WOW, dan saya terperangah pada perubahan yang terjadi. Bantul sudah tak seperti yang saya kenal dulu. Well, mengambil penelitian di Bantul, terutama tentang penataan ruangnya, tentu saja membuat saya sudah pernah mendengar rencana penebangan pohon yang merusak aspal di sepanjang Jalan Bantul itu. Pun juga rencana penataan kawasan yang saya baca di dokumen RTBL Bantul yang berhasil saya dapatkan serta di dokumen RDTR Bantul. Tapi melihat langsung implementasinya tetap saja membuat saya tercengang. 

Sebegitu besarnya efek penataan kawasan terhadap citra yang ditimbulkan. Selama ini setiap saya berkunjung ke tempat-tempat yang masih asing bagi saya, saya berusaha merasa-rasakan citra kawasan/kota tersebut. Bagaimana sense of place nya, rasa apa yang ditimbulkan tempat baru tersebut bagi orang asing seperti saya. Lalu saya catat baik-baik dalam memori. Kadang bahkan saya merasakan ada sense yang sama pada tempat yang berbeda, misalnya sepanjang Jalan Jenderal Sudirman (jalan favorit saya di Kota Jogja) sense nya hampir sama dengan Jalan RE Martadinata di dekat Mall BIP, Bandung.

Pertama kali menyusuri Bantul setelah penataan, menurut saya rasanya seperti menyusuri Malioboro pasca penataan. Pandangan lebih luas, tidak terhalang oleh pepohonan. Masing-masing bangunan lebih terlihat, dengan fungsi-fungsinya. Jalan yang tadinya terbagi 4 ruas menjadi lebih luas setelah dijadikan 2 ruas. Pedestrian lebih apik, bersih, dan luas. Juga terdapat pergantian dan penambahan street furniture, yang biasanya memang dijadikan sebagai penanda kawasan. 

Secara umum penataan kawasan memang menjadikan fisik kawasan terlihat lebih baik dan lebih rapi secara visual. Akan tetapi saya menyayangkan citra kawasan yang ikut berubah dengan adanya perubahan ini. Saya sangat menyukai Bantul yang dulu, yang asri, yang mendamaikan ketika menyusuri sepanjang jalan depan Masjid Agung Manunggal ke selatan. Bahkan saya punya spot favorit buat rehat setelah lelah survey seharian. Biasanya saya ngadem di sebuah tempat makan yang jual es kelapa muda, jus, dan minuman dingin lainnya, yang terletak di jalur lambat deretan komersil antara Perpustakaan Bantul hingga Bank BRI. Di situ adem banget dengan adanya pepohonan yang sekarang sudah tidak ada lagi. Well, ketika melewati tempat itu lagi, saya sudah tidak berkeinginan untuk mampir. Mungkin saya harus mencari spot favorit lain di Bantul.

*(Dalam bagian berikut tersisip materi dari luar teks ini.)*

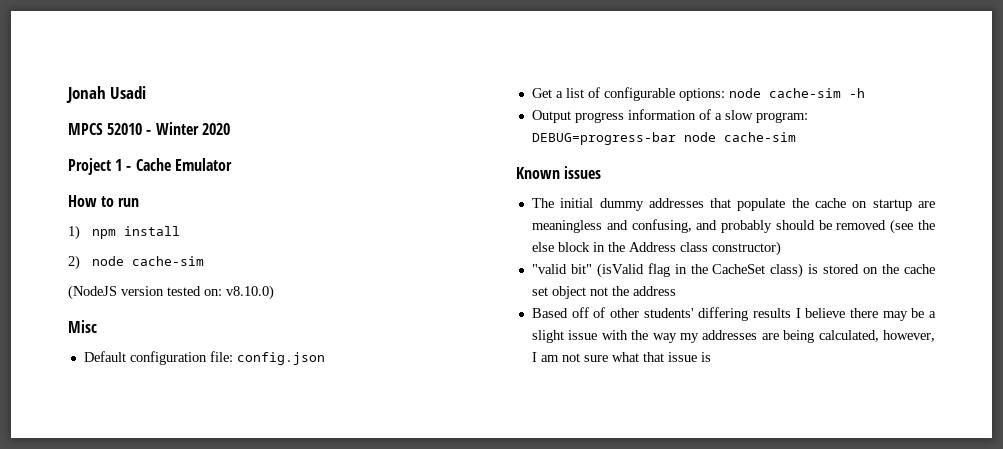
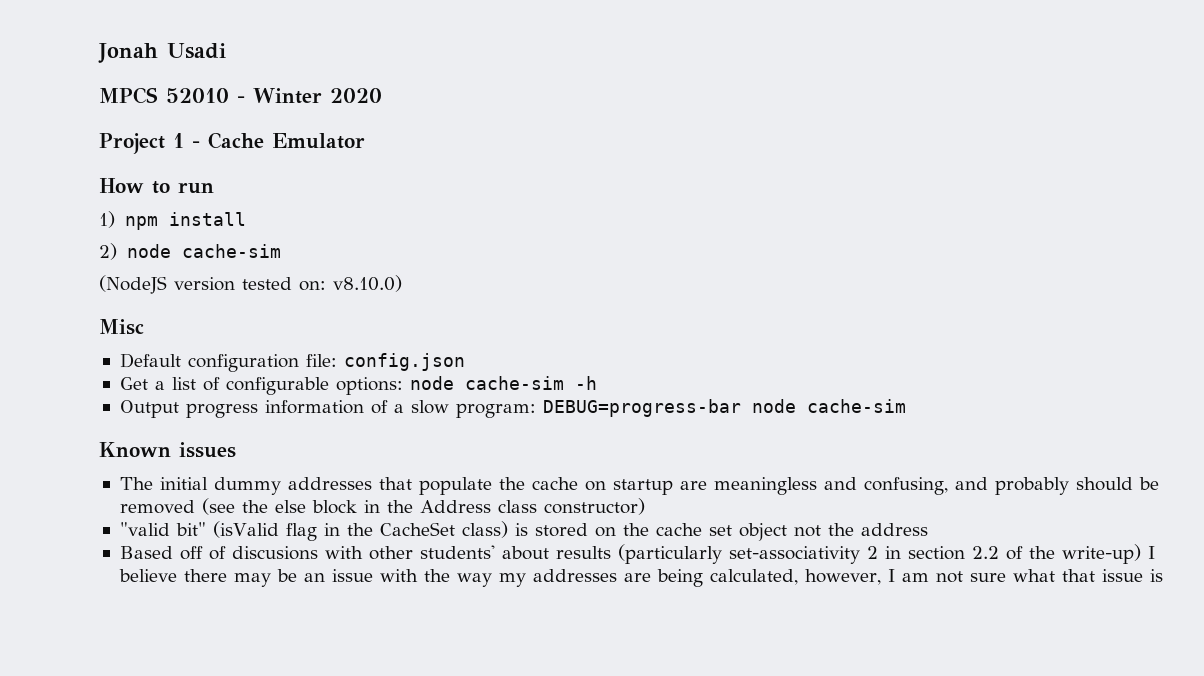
[609,307,791,321] other students' differing results -> [231,544,1141,564] discusions with other students' about results (particularly set-associativity 2 in section 2.2 of the write-up)
[929,311,937,318] [531,330,564,343] a slight -> [303,573,325,582] an

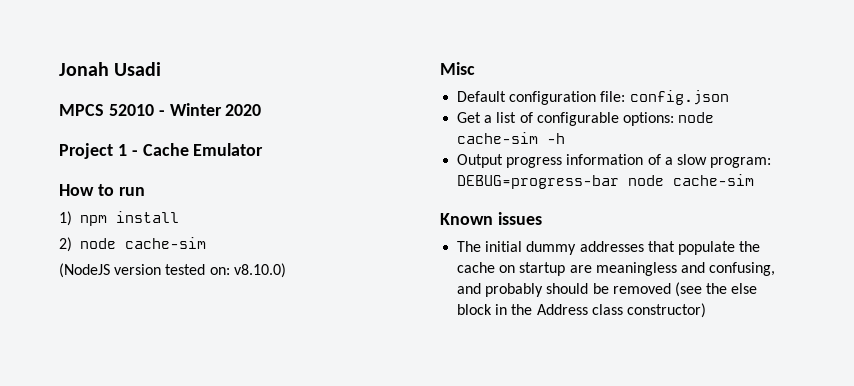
[119,521,928,541] [119,544,1155,564] [118,569,1163,587] // "valid bit" (isValid flag in the CacheSet class) is stored on the cache set object not the address // Based off of discusions with other students' about results (particularly set-associativity 2 in section 2.2 of the write-up) I believe there may be an issue with the way my addresses are being calculated, however, I am not sure what that issue is -> (706, 310) none

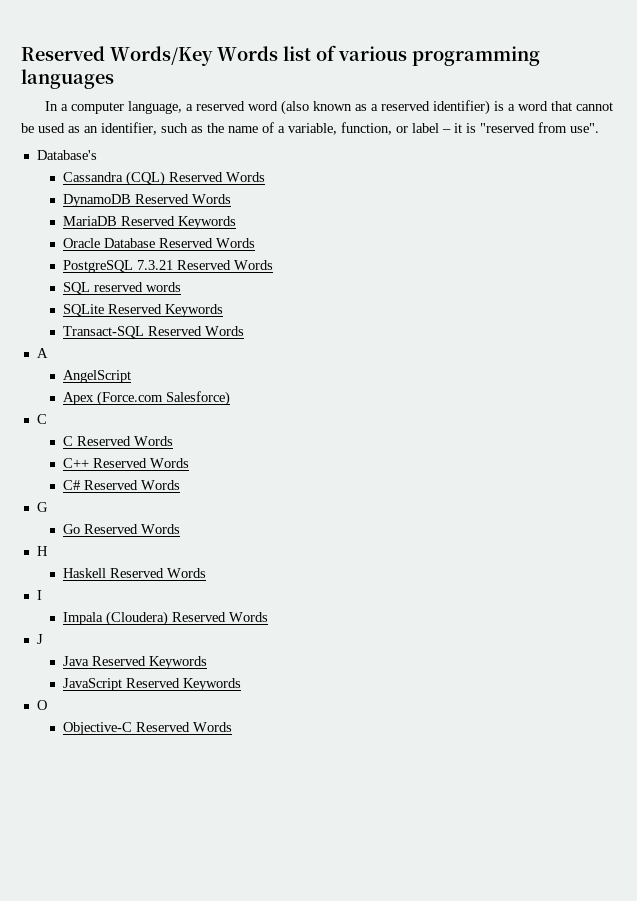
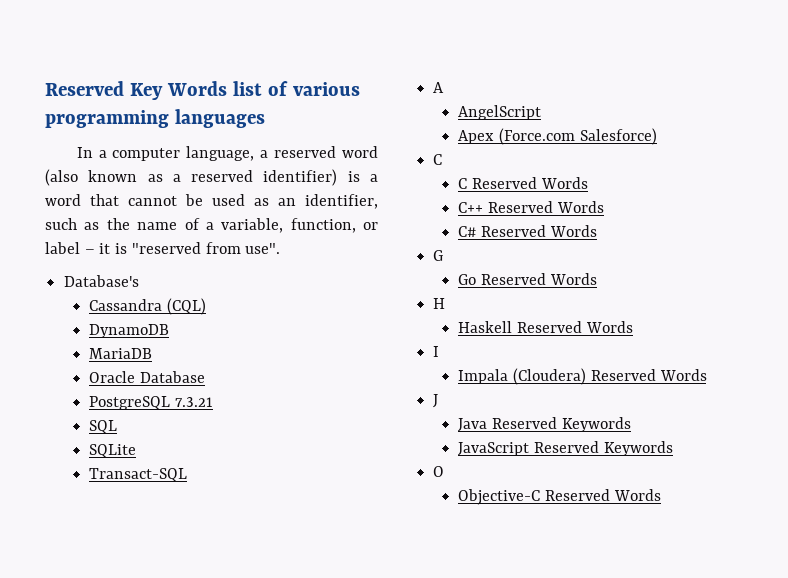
[21,46,213,66] Reserved Words/Key -> [45,81,163,100] Reserved Key
[169,172,266,182] Reserved Words -> (207, 306) none
[135,194,232,204] Reserved Words -> (170, 331) none
[121,216,237,229] Reserved Keywords -> (153, 353) none
[159,238,256,248] Reserved Words -> (206, 377) none
[177,260,274,270] Reserved Words -> (214, 402) none
[94,282,182,292] reserved words -> (118, 427) none
[108,304,224,317] Reserved Keywords -> (137, 451) none
[148,326,245,336] Reserved Words -> (188, 475) none

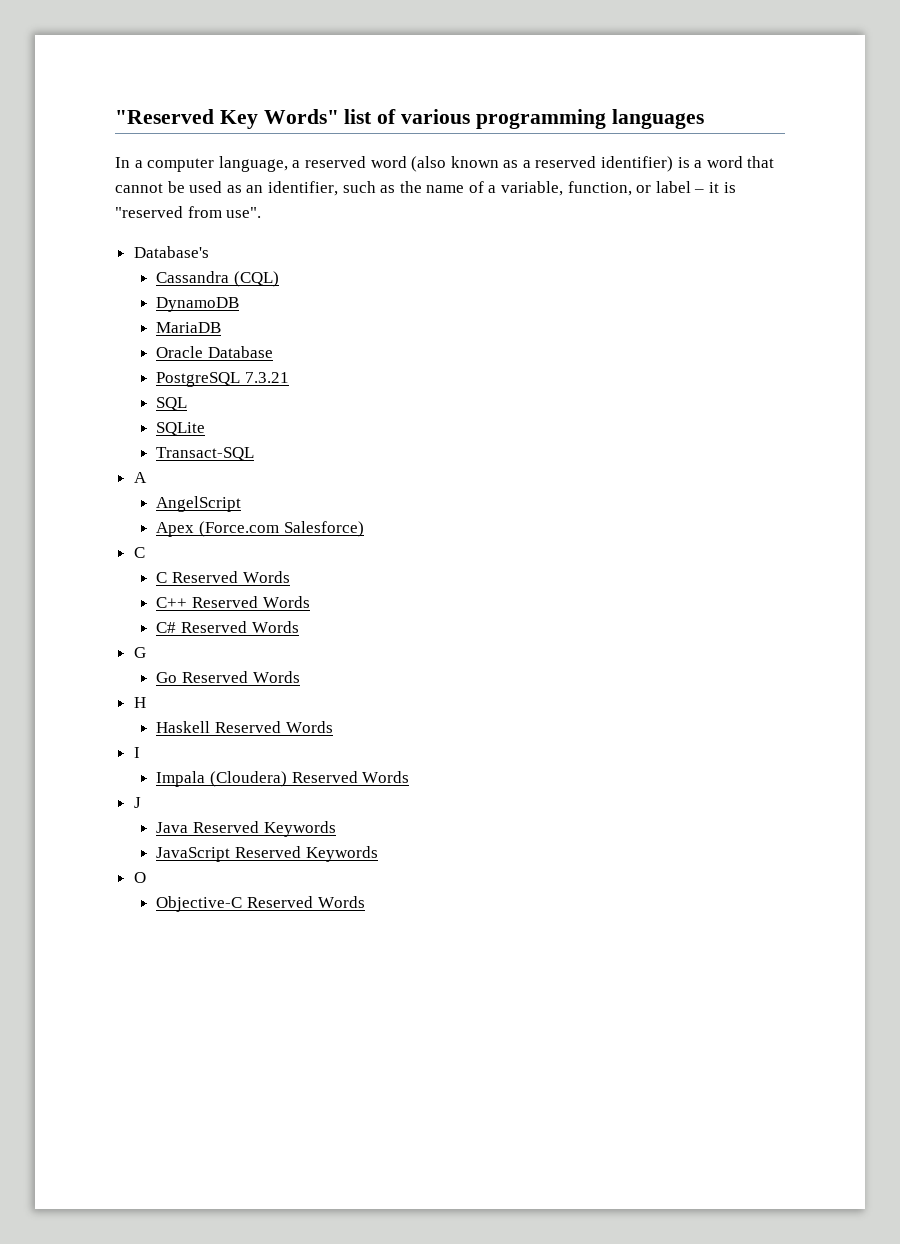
[45,81,227,100] Reserved Key Words -> [115,109,339,129] "Reserved Key Words"

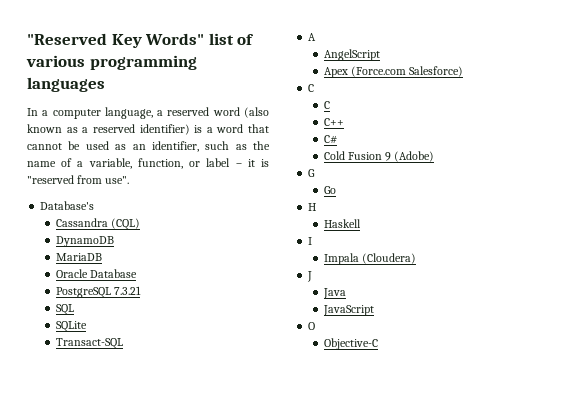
[172,571,290,583] Reserved Words -> (330, 105) none
[192,596,310,608] Reserved Words -> (344, 122) none
[181,621,299,633] Reserved Words -> [323,151,435,162] // Cold Fusion 9 (Adobe)
[182,671,300,683] Reserved Words -> (336, 190) none
[215,721,333,733] Reserved Words -> (361, 223) none
[291,771,410,783] Reserved Words -> (416, 258) none
[193,821,336,837] Reserved Keywords -> (346, 293) none
[235,846,378,862] Reserved Keywords -> (374, 310) none
[247,896,365,908] Reserved Words -> (378, 344) none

Ini bukan tentang benar dan salah, hanya masalah suka dan tidak suka saja. Saya lebih suka Bantul yang dulu, meskipun saya lebih suka Malioboro yang sekarang. Menata kawasan, kota, maupun wilayah selalu dilematis memang. Bagaimanapun penataan ruang tetap perlu dilakukan, sesuai dengan tujuan penataan ruang dalam UU nomor 26 tahun 2007: menciptakan ruang yang aman, nyaman, produktif, dan berkelanjutan.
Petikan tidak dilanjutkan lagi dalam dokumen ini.